En esos años la existencia de seres de otros planetas no era puesta en entredicho por nadie. Al respecto circulaban las fabulaciones más inusitadas, a las que los científicos no parecían interesados en poner coto. Estos seres o extraterrestres, como había de denominárseles luego, cuya versión gráfica parecía haber sido confiada en exclusiva a los ilustradores de historietas, eran representados invariablemente con cuerpo de hombre y cara de pez. Las más de las veces iban desnudos, lo que no atentaba contra el pudor, pues no se distinguían en ellos órganos reproductivos y su epidermis, para postre, era escamosa; si vestían algo, era jubón y calzas. El detalle de la nariz en forma de trompetilla no fue incorporado a la iconografía al uso hasta la década de los cuarenta, cuando el cinematógrafo, aliado con el microscopio, permitió mostrar imágenes ampliadas de mosquitos y otros insectos. Respecto de los visitantes de otros mundos, a quienes el vulgo llamaba entonces genéricamente "marcianos", se daba por sentado que su inteligencia era muy superior a la de los terrícolas; sus intenciones se presuponían pacíficas y su carácter, más bien pánfilo. Todas estas conjeturas sin embargo duraron un minuto escaso, porque la máquina, después de haberse elevado por encima de las cúpulas del Palacio Nacional, describió un semicírculo y empezó a descender lentamente sobre el estanque de la fuente mágica. Entonces se vio que quienes tripulaban la máquina eran personas de carne y hueso y aquélla una variante de lo que a la sazón se conocía por helicoplano, ortóptero, ornitóptero o helicóptero, esto es, aviones de despegue y aterrizaje vertical. Con ellos se había venido experimentando en los últimos años, bien que con resultados poco alentadores hasta el momento. El ah de abril de 1924 el marqués de Pescara había conseguido despegar y aterrizar verticalmente en Issy-lesMoulineaux, pero la distancia recorrida había sido escasa: tan sólo 136 metros.

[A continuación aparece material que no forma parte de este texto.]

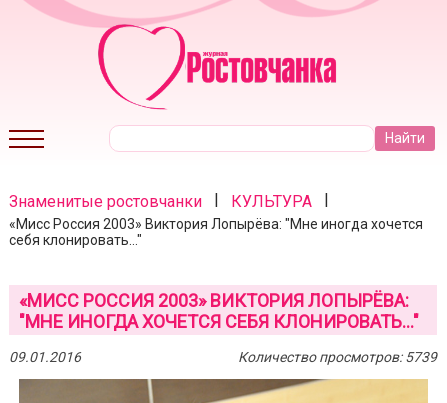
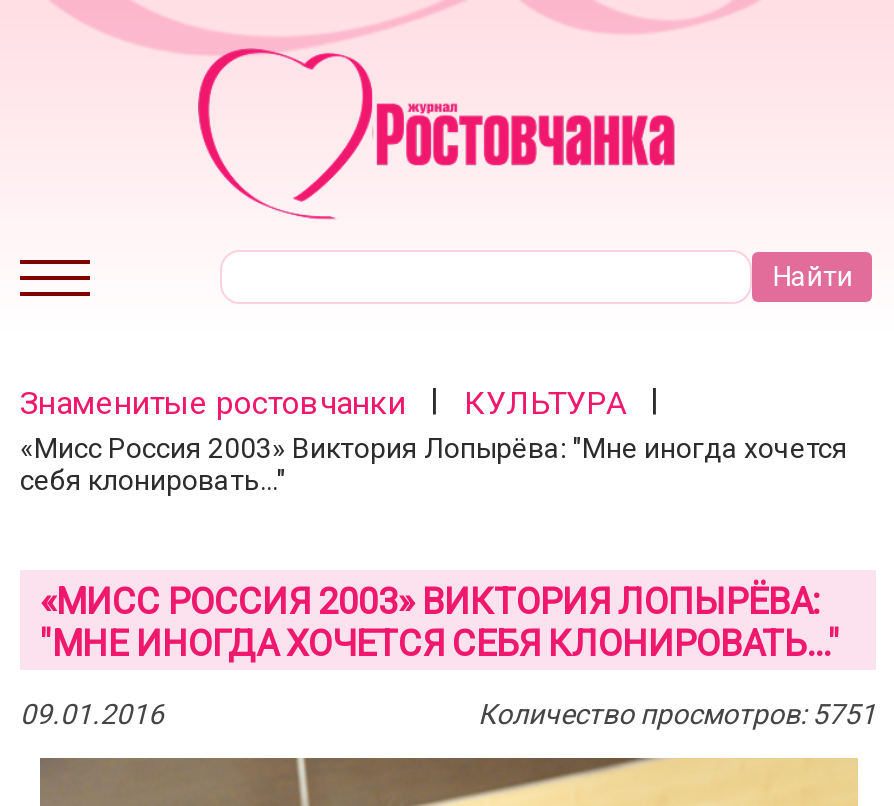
- Количество просмотров: 5739
+ Количество просмотров: 5751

Por su parte, el ingeniero español Juan de la Cierva había inventado el año anterior, es decir en 1923, un aparato menos ambicioso, pero más eficaz. Fue denominado autogiro y era un avión convencional en todo (alas, cola, alerones y fuselaje general) al que había sido agregada una hélice libre de varias palas; esta hélice giraba en torno a un eje colocado en la parte superior del avión y era movida por el viento que desplazaba el avión en vuelo; luego, cuando el avión paraba el motor y caía a plomo, la masa de aire desplazada ahora por la caída engendraba además una turbulencia que hacía girar con mayor fuerza las aspas de esta hélice libre; al girar éstas frenaban la velocidad de descenso del aparato. Una vez resueltos algunos problemas adicionales, como el del rozamiento, el de la estabilidad y otros, el autogiro resultó un invento seguro y viable: en la década de los treinta hacía periódicamente el vuelo Madrid-Lisboa sin escalas. Pero de eso al despegue vertical y a la posibilidad de inmovilizar el aparato en el aire mediaba un abismo. Este abismo había sido salvado sin dificultad por la máquina que ahora sobrevolaba el recinto de la Exposición Universal. Esta máquina subía y bajaba a voluntad de su tripulante, se quedaba suspendida a cualquier altura como si se tratara de una lámpara de techo y se desplazaba horizontalmente sin traquetear ni zarandearse.